13. The perovskite precursor solution according to claim 4, satisfying one or more of the following (1) to (5):

(1) A comprises one or more of Cs+, K+, Rb+, monovalent amine cations, and monovalent amidinium cations;

(2) B comprises one or more of Pb2+, Sn2+, Fe2+, Mn2+, Ni2+, Ge2+, Co2+, and Sb2+;

(3) C comprises one or more of Cs+, Ag+, K+, and Ru+;

(4) D comprises one or more of Bi3+, Ni3+, Fe3+, and Cu3+; and

(5) X comprises one or more of I−, Br−, and Cl−.

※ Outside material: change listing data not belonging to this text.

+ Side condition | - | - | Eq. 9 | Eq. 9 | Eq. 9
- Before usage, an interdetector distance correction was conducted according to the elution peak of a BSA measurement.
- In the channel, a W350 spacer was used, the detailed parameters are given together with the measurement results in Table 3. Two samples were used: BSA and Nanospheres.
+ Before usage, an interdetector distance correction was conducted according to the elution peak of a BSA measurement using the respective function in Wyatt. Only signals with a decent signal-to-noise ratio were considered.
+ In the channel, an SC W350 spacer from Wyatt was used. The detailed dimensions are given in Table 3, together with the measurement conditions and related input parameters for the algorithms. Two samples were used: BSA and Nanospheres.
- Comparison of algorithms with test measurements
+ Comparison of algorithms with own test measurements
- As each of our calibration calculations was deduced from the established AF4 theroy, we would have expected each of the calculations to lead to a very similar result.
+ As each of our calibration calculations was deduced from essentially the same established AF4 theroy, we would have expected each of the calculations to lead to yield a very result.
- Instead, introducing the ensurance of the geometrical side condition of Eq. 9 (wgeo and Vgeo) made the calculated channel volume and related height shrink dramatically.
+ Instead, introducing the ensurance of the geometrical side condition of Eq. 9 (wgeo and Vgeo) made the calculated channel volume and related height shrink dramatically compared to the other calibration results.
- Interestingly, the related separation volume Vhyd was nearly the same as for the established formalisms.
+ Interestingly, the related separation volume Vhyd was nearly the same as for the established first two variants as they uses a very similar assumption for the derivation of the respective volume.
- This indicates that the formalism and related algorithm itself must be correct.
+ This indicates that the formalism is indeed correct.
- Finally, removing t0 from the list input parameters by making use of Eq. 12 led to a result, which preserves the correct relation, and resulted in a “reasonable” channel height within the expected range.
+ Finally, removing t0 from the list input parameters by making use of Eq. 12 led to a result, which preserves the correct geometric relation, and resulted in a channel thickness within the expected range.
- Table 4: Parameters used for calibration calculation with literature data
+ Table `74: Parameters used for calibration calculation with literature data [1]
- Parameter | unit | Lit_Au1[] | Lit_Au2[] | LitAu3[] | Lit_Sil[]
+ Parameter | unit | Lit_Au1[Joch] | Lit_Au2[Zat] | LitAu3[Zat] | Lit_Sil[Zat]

14. A preparation method of perovskite solar cell, comprising:

preparing a first functional layer on a surface of a transparent electrode;

preparing a perovskite film on a surface of the first functional layer;

preparing a second functional layer on a surface of the perovskite film; and

preparing a second electrode layer on a surface of the second functional layer;

wherein the preparing a perovskite film on a surface of the first functional layer comprises:

applying a perovskite precursor solution on the surface of the first functional layer through slit coating, and quenching a solvent in the perovskite precursor solution through an air knife process to form an intermediate-state film, wherein the perovskite precursor solution is the perovskite precursor solution according to claim 4; and

annealing the intermediate-state film to prepare the perovskite film.

15. The preparation method of perovskite solar cell according to claim 14, wherein a volume ratio of the first solvent to the second solvent is Y, the slit coating and the air knife process are performed synchronously, and 20≥Y≥6.

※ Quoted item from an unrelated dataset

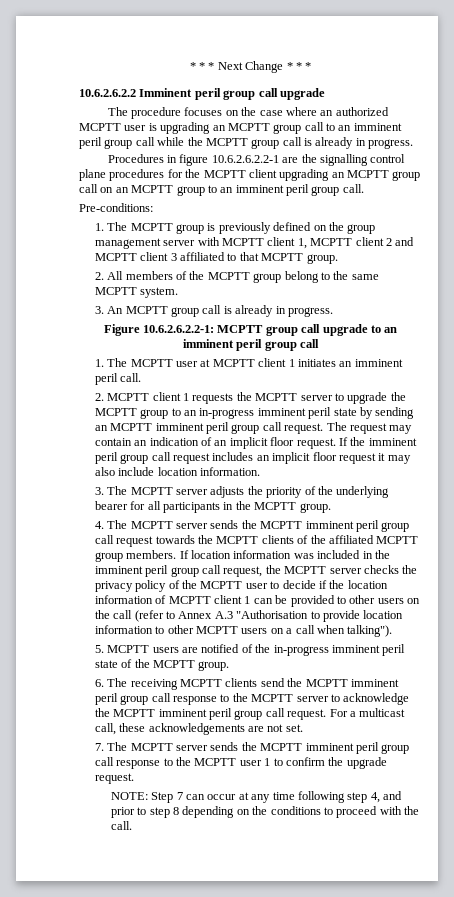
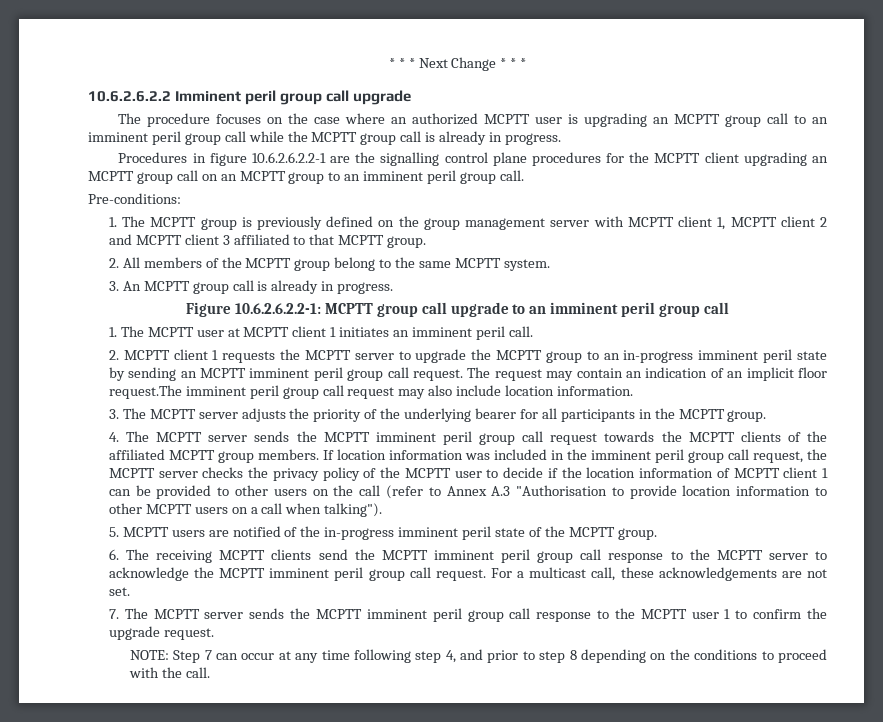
- The request may contain an indication of an implicit floor request. If the imminent peril group call request includes an implicit floor request it may also include location information.
+ The request may contain an indication of an implicit floor request.The imminent peril group call request may also include location information.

16. The preparation method of perovskite solar cell according to claim 15, wherein the preparation method satisfies one or more of the following (1) to (4):

(1) along a coating direction of the slit coating, an air knife of the air knife process is located 5 cm to 30 cm behind a slit coating blade;

(2) a distance between an air knife blade of the air knife process and the surface of the first functional layer is 0.5 cm to 3 cm;

(3) an air knife pressure of the air knife process is 0.2 MPa to 4 MPa; and

(4) a moving speed of the air knife of the air knife process and the slit coating blade is 5 mm/s to 80 mm/s.

17. The preparation method of perovskite solar cell according to claim 14, wherein a volume ratio of the first solvent to the second solvent is Y, the slit coating and the air knife process are performed sequentially, and 6≥Y≥1.

18. The preparation method of perovskite solar cell according to claim 17, satisfying one or more of the following (1) to (3):

(1) a distance between an air knife blade of the air knife process and the surface of the first functional layer is 0.5 cm to 3 cm;

(2) an air knife pressure of the air knife process is 0.3 MPa to 6 MPa; and

(3) a moving speed of an air knife of the air knife process and a slit coating blade is 5 mm/s to 80 mm/s.

19. An electric apparatus, comprising one or more of the perovskite solar cell according to claim 1.